Reports that China’s WS15 Jet Engines Are More Powerful Than US F135 Jet Engine

There are reports that a third batch of China’s WS-15 turbofans has been delivered with performance better than US F135. This would mean that China has achieved the goal of about 197 kilonewtons (44,000 lbf) of thrust with an afterburner.

The Pratt & Whitney F135 is an afterburning turbofan developed for the Lockheed Martin F-35 Lightning II, a single-engine strike fighter.

The F-135-PW-100 has the following performance
Maximum thrust:
28,000 lbf (128 kN) military thrust,
43,000 lbf (191 kN) with afterburner
Overall pressure ratio: 28:1 overall pressure ratio
Thrust-to-weight ratio: 7.47:1 military thrust, 11.47:1 augmented

The WS-15 is a Chinese afterburning turbofan engine designed by the Shenyang Aeroengine Research Institute and manufactured by the Xi’an Aero-Engine Corporation, which will be used to power the Chengdu J-20, which would be able to achieve supercruise.

WS-15 performance
Maximum thrust:
Military thrust: 105 kN
Afterburner: 180+ kN
Goal: 197 kilonewtons (44,000 lbf) with afterburner
Turbine inlet temperature: 1850K
Thrust-to-weight ratio: 9.7-10.87

SOURCES – tiananmenstremendousachievements, news.discuss.com.hk
Written By Brian Wang, Nextbigfuture.com

31 thoughts on “Reports that China’s WS15 Jet Engines Are More Powerful Than US F135 Jet Engine”

  1. The bleeding edge of the USA is big mouth cannon, fake news media and claiming credit where credit is not due. Nobody in the past and future in the world can beat the American in these areas.

    • To: Joe WongSeptember 11, 2019 at 2:42 pm
      I read your intentionally insulting letter.

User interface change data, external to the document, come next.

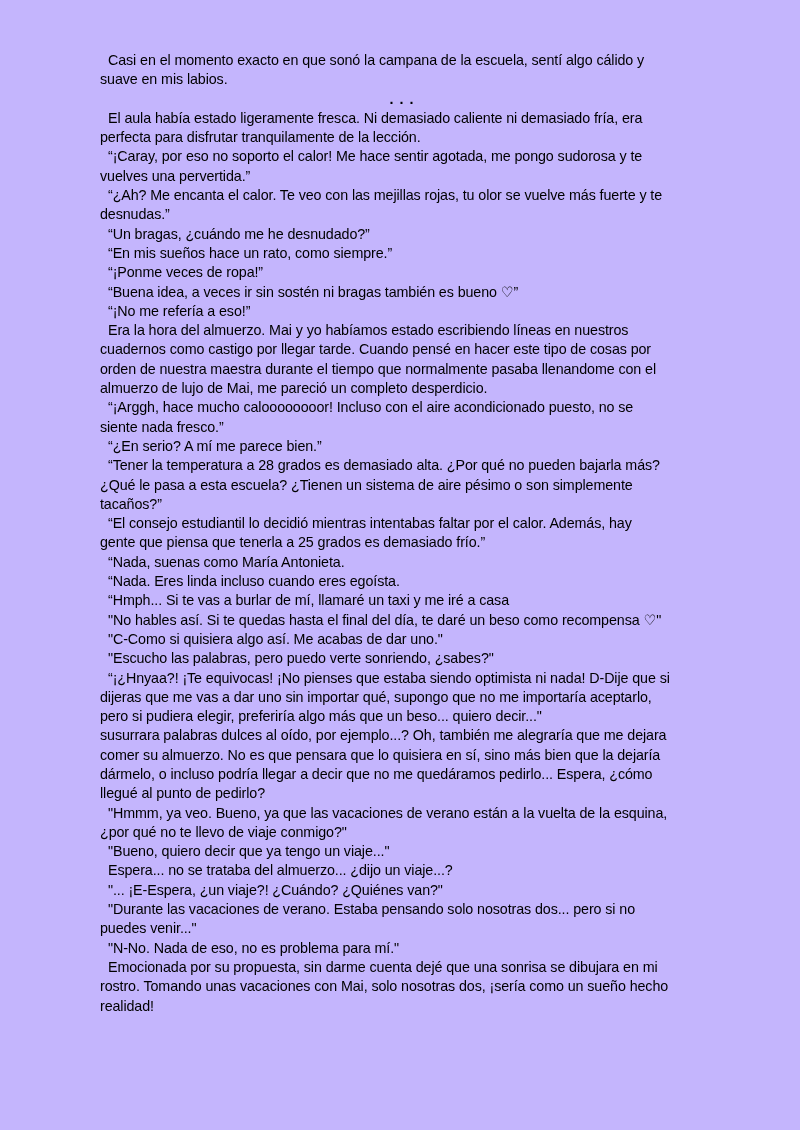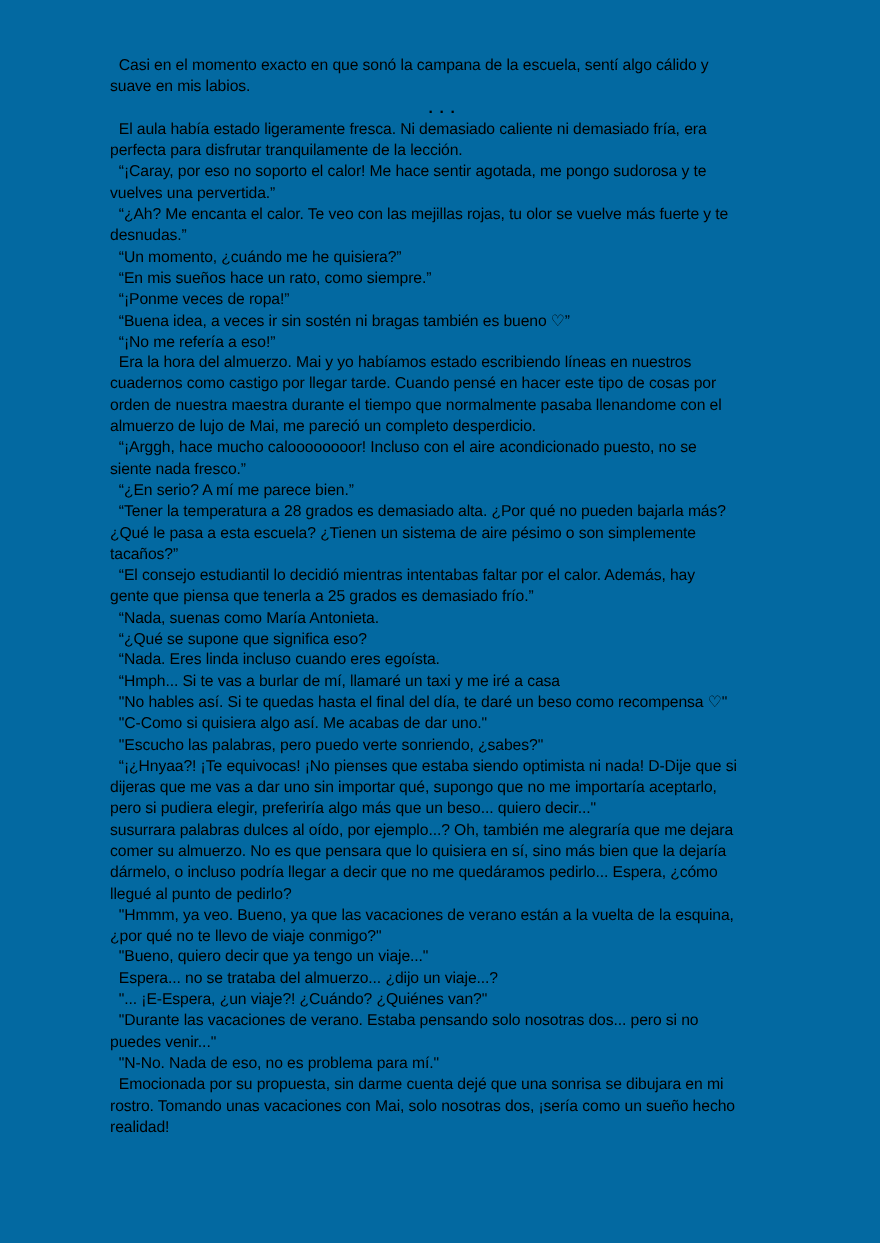--- a/index.html
+++ b/index.html
@@ -9,21 +9,21 @@
   }
   body {
     width: 800px;
     height: 1130px;
     position: relative;
     overflow: hidden;
   }
   .page {
     position: absolute;
     inset: 0;
-    background: #0369a1;
+    background: #c4b5fd;
   }
   .text-column {
     position: absolute;
     left: 100px;
     top: 51px;
     width: 604px;
     font-family: "Liberation Sans", sans-serif;
     font-size: 14.3px;
     line-height: 19.3px;
     color: #000000;
@@ -52,39 +52,38 @@
   <div class="text-column" id="text-column">
       <div class="line indent">Casi en el momento exacto en que sonó la campana de la escuela, sentí algo cálido y</div>
       <div class="line flush">suave en mis labios.</div>
       <div class="line center">. . .</div>
       <div class="line indent">El aula había estado ligeramente fresca. Ni demasiado caliente ni demasiado fría, era</div>
       <div class="line flush">perfecta para disfrutar tranquilamente de la lección.</div>
       <div class="line indent">“¡Caray, por eso no soporto el calor! Me hace sentir agotada, me pongo sudorosa y te</div>
       <div class="line flush">vuelves una pervertida.”</div>
       <div class="line indent">“¿Ah? Me encanta el calor. Te veo con las mejillas rojas, tu olor se vuelve más fuerte y te</div>
       <div class="line flush">desnudas.”</div>
-      <div class="line indent">“Un momento, ¿cuándo me he quisiera?”</div>
+      <div class="line indent">“Un bragas, ¿cuándo me he desnudado?”</div>
       <div class="line indent">“En mis sueños hace un rato, como siempre.”</div>
       <div class="line indent">“¡Ponme veces de ropa!”</div>
       <div class="line indent">“Buena idea, a veces ir sin sostén ni bragas también es bueno ♡”</div>
       <div class="line indent">“¡No me refería a eso!”</div>
       <div class="line indent">Era la hora del almuerzo. Mai y yo habíamos estado escribiendo líneas en nuestros</div>
       <div class="line flush">cuadernos como castigo por llegar tarde. Cuando pensé en hacer este tipo de cosas por</div>
       <div class="line flush">orden de nuestra maestra durante el tiempo que normalmente pasaba llenandome con el</div>
       <div class="line flush">almuerzo de lujo de Mai, me pareció un completo desperdicio.</div>
       <div class="line indent">“¡Arggh, hace mucho caloooooooor! Incluso con el aire acondicionado puesto, no se</div>
       <div class="line flush">siente nada fresco.”</div>
       <div class="line indent">“¿En serio? A mí me parece bien.”</div>
       <div class="line indent">“Tener la temperatura a 28 grados es demasiado alta. ¿Por qué no pueden bajarla más?</div>
       <div class="line flush">¿Qué le pasa a esta escuela? ¿Tienen un sistema de aire pésimo o son simplemente</div>
       <div class="line flush">tacaños?”</div>
       <div class="line indent">“El consejo estudiantil lo decidió mientras intentabas faltar por el calor. Además, hay</div>
       <div class="line flush">gente que piensa que tenerla a 25 grados es demasiado frío.”</div>
       <div class="line indent">“Nada, suenas como María Antonieta.</div>
-      <div class="line indent">“¿Qué se supone que significa eso?</div>
       <div class="line indent">“Nada. Eres linda incluso cuando eres egoísta.</div>
       <div class="line indent">“Hmph... Si te vas a burlar de mí, llamaré un taxi y me iré a casa</div>
       <div class="line indent">"No hables así. Si te quedas hasta el final del día, te daré un beso como recompensa ♡"</div>
       <div class="line indent">"C-Como si quisiera algo así. Me acabas de dar uno."</div>
       <div class="line indent">"Escucho las palabras, pero puedo verte sonriendo, ¿sabes?"</div>
       <div class="line indent">“¡¿Hnyaa?! ¡Te equivocas! ¡No pienses que estaba siendo optimista ni nada! D-Dije que si</div>
       <div class="line flush">dijeras que me vas a dar uno sin importar qué, supongo que no me importaría aceptarlo,</div>
       <div class="line flush">pero si pudiera elegir, preferiría algo más que un beso... quiero decir..."</div>
       <div class="line flush">susurrara palabras dulces al oído, por ejemplo...? Oh, también me alegraría que me dejara</div>
       <div class="line flush">comer su almuerzo. No es que pensara que lo quisiera en sí, sino más bien que la dejaría</div>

In response, I hope that somewhere in your life you find the peace and tranquility that you now lack.

  2. you’ll see more positive results of engine R&D in china. why? The chief leader of engine research has died. some one said he lead the R&D in wrong direction.

  3. All of life is game theory, and believe me I know it better than you. It’s what I trained for, that and combining it with electronic circuit theory to producer a algo for human behavior.Take a movement model, combine with some resources based models, add in some economic variables and you get a HBE based settlement model for human movement, base economy and distribution. Economic models can vary, but they are all cooperation focused, in that they measure the level, as in they use Hamilton’s Law (the nepotism factor).combined with other variables for perceived relationship as a base.

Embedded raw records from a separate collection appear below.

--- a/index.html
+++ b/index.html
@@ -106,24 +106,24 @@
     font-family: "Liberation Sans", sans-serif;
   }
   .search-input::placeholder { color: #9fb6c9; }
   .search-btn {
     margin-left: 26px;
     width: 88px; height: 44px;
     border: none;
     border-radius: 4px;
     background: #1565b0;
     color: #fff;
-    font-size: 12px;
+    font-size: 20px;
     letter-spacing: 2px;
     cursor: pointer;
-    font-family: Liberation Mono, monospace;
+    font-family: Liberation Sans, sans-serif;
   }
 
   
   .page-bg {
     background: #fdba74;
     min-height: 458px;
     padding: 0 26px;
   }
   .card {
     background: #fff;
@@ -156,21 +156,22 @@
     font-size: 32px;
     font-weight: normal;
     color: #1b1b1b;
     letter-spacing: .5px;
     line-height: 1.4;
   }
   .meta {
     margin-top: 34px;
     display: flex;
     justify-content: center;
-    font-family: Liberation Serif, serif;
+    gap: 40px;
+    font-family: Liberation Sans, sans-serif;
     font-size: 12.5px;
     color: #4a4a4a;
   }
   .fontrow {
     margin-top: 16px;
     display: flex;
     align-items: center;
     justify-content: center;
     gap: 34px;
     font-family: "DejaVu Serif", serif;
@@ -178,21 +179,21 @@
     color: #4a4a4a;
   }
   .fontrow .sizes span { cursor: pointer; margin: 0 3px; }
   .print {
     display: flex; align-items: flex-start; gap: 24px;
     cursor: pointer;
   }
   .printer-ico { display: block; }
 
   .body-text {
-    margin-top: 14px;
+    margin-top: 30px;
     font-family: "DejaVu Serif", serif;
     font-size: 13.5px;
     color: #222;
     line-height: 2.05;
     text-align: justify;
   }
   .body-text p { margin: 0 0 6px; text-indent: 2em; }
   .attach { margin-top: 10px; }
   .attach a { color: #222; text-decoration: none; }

  4. $1 trillion on a family of jets over a 70 year period, the media makes it seem like one jet but in reality it is a family of jets and the funding to sustain them into the 2060’s.

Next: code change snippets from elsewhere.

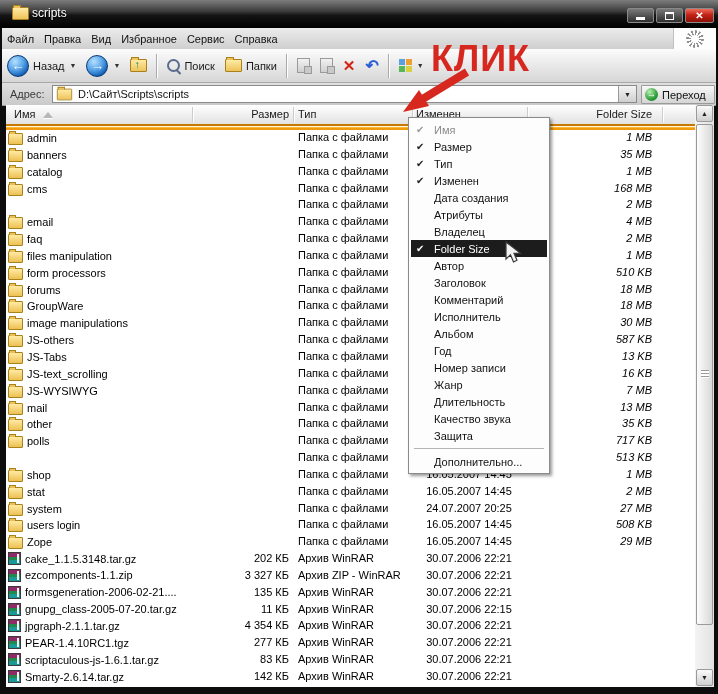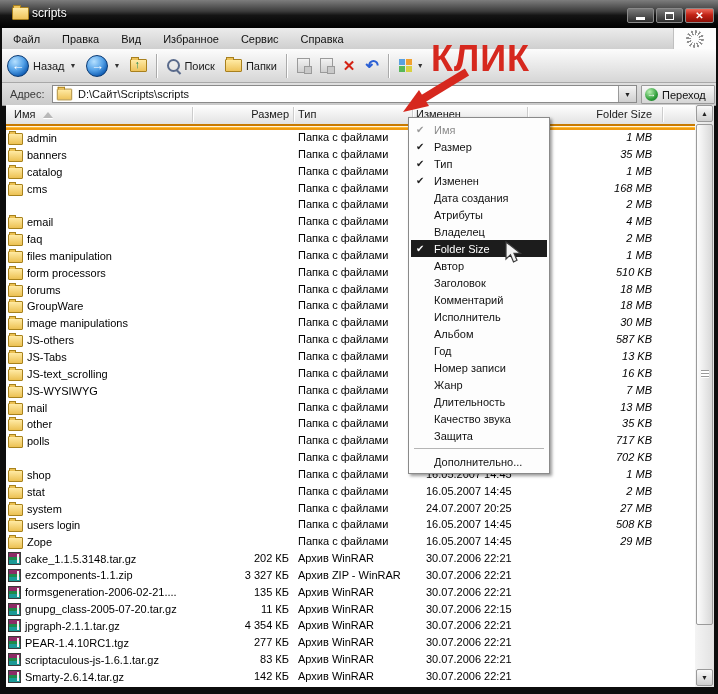--- a/index.html
+++ b/index.html
@@ -16,21 +16,21 @@
   .winbtn{position:absolute;top:8px;height:15px;border:1px solid #8a8a8a;border-radius:2px;box-sizing:border-box;display:flex;align-items:center;justify-content:center;}
   #btn-min{left:627px;width:27px;background:linear-gradient(#7a7a7a,#2e2e2e);}
   #btn-max{left:656px;width:27px;background:linear-gradient(#7a7a7a,#2e2e2e);}
   #btn-close{left:685px;width:29px;background:linear-gradient(#ef6a5a 0%,#c22316 45%,#8c0f06 100%);}
   .glyph-min{width:9px;height:3px;background:#fff;margin-top:6px;}
   .glyph-max{width:9px;height:8px;border:1px solid #fff;border-top:2px solid #fff;box-sizing:border-box;}
   .glyph-close{color:#fff;font-size:10px;font-weight:bold;line-height:1;}
 
   
   #menubar{position:absolute;left:2px;top:28px;width:714px;height:21px;background:linear-gradient(#ececec,#cfcfcf);border-bottom:1px solid #b5b5b5;display:flex;align-items:center;}
-  .menu-item{font-size:11px;color:#111;padding:0 11px;height:100%;display:flex;align-items:center;}
+  .menu-item{font-size:11px;color:#111;padding:0 5px;height:100%;display:flex;align-items:center;}
   #throbber-box{position:absolute;right:2px;top:28px;width:42px;height:22px;background:#fdfdfd;border-left:1px solid #c0c0c0;display:flex;align-items:center;justify-content:center;}
   .spinner{width:18px;height:18px;border-radius:50%;background:repeating-conic-gradient(#8f8f8f 0deg 13deg,#fdfdfd 13deg 30deg);position:relative;}
   .spinner::after{content:"";position:absolute;left:5px;top:5px;width:8px;height:8px;border-radius:50%;background:#fdfdfd;}
 
   
   #toolbar{position:absolute;left:2px;top:49px;width:714px;height:33px;background:linear-gradient(#fcfcfc,#d6d6d6);border-bottom:1px solid #a8a8a8;display:flex;align-items:center;}
   .tbtn{display:flex;align-items:center;gap:4px;padding:0 5px;font-size:11px;color:#1a1a1a;}
   .navcircle{width:22px;height:22px;border-radius:50%;background:radial-gradient(circle at 35% 28%,#b5e0ff 0%,#55a2e8 45%,#1663b8 75%,#0a3f86 100%);border:1px solid #0a3a74;box-sizing:border-box;color:#fff;font-weight:bold;font-size:13px;display:flex;align-items:center;justify-content:center;line-height:1;}
   .dd{font-size:7px;color:#333;margin-left:1px;}
   .tsep{width:1px;height:24px;background:#aaa;border-right:1px solid #fff;margin:0 4px;}
@@ -69,21 +69,21 @@
   .sort-asc{display:inline-block;width:0;height:0;border-left:5px solid transparent;border-right:5px solid transparent;border-bottom:6px solid #b8b8b8;margin-left:8px;filter:drop-shadow(0 1px 0 #fff);}
   #orange-band{position:absolute;left:6px;top:124px;width:689px;height:6px;background:linear-gradient(#c87a00 0 2px,#fff3dd 2px 3px,#ffb92e 3px 4px,#f09a10 4px 6px);}
 
   
   #filelist{position:absolute;left:6px;top:130px;width:689px;height:557px;background:#fff;overflow:hidden;}
   .row{position:relative;height:16.85px;font-size:11px;color:#000;}
   .cell{position:absolute;top:1px;white-space:nowrap;overflow:hidden;}
   .c-name{left:2px;width:182px;display:flex;align-items:center;gap:4px;}
   .c-size{left:186px;width:97px;text-align:right;}
   .c-type{left:292px;width:114px;}
-  .c-mod{left:420px;width:106px;}
+  .c-mod{left:410px;width:106px;text-align:center;}
   .c-fsize{left:520px;width:126px;text-align:right;font-style:italic;}
   .fic{flex:0 0 auto;}
   .k-folder{width:13px;height:10px;background:linear-gradient(#ffeaa4,#ecc153);border:1px solid #a8821c;border-radius:1px;position:relative;margin-top:2px;}
   .k-folder::before{content:"";position:absolute;top:-3px;left:0;width:5px;height:2px;background:#ecc153;border:1px solid #a8821c;border-bottom:none;}
   .k-rar{width:13px;height:13px;border:1px solid #3a3a3a;box-sizing:border-box;background:linear-gradient(180deg,#8e2a66 0 34%,#1f8a4a 34% 67%,#1a9a96 67% 100%);position:relative;}
   .k-rar::after{content:"";position:absolute;right:1px;top:1px;bottom:1px;width:2px;background:#f2f2f2;}
 
   
   #scrollbar{position:absolute;left:695px;top:105px;width:19px;height:582px;background:linear-gradient(90deg,#f4f4f4,#e2e2e2);}
   .sbtn{position:absolute;left:1px;width:17px;height:17px;background:linear-gradient(#fafafa,#cfcfcf);border:1px solid #9a9a9a;box-sizing:border-box;border-radius:2px;display:flex;align-items:center;justify-content:center;font-size:7px;color:#222;}
@@ -423,21 +423,21 @@
       <span class="cell c-size"></span>
       <span class="cell c-type">Папка с файлами</span>
       <span class="cell c-mod">16.05.2007 14:45</span>
       <span class="cell c-fsize">717 KB</span>
     </div>
 
     <div class="row">
       <span class="cell c-size"></span>
       <span class="cell c-type">Папка с файлами</span>
       <span class="cell c-mod">16.05.2007 14:45</span>
-      <span class="cell c-fsize">702 KB</span>
+      <span class="cell c-fsize">513 KB</span>
     </div>
 
     <div class="row">
       <span class="cell c-name">
         <span class="fic k-folder"></span>
         <span>shop</span>
       </span>
       <span class="cell c-size"></span>
       <span class="cell c-type">Папка с файлами</span>
       <span class="cell c-mod">16.05.2007 14:45</span>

  5. He doesn’t seem to see the poor quality that results from Chinese projects, just look at their decaying ghost cities they build to artificially inflate domestic housing. Their bubble of false investments will pop one day and there will be a rude awakening.

    • Total Chinese (and American) debt is concerning. We are moving into uncharted territories here and the future, as always, remains a bit complicated and unclear.

  6. It is not trivial to build an engine, even if it barely reach the milestone the U.S. set thirty years ago. Turbofan engines represents the pinnacle of engineering achievement. The engines are available to be inspected, but the process of making them is secret. There is not even a patent to reference. The Germans and the Japanese, with their industrial power, was not able to do it. How do you make the engine by copying? Certainly, a lot of experts are hired to help kick start the process, but a highly capable design team and manufacturing group is needed to consistently churn out engines that don’t blow up midair. The entire world, there are only four other Western companies plus the Russians that can do this. They are Rolls Royce, Safran, GE and Prat & Whitney. Jet engine is also not like the semiconductor industry where five years will see the landscape changed dramatically. Looking at how well they did in industries that Western companies don’t have a big lead, we can expect them to be at the cutting edge in a decade.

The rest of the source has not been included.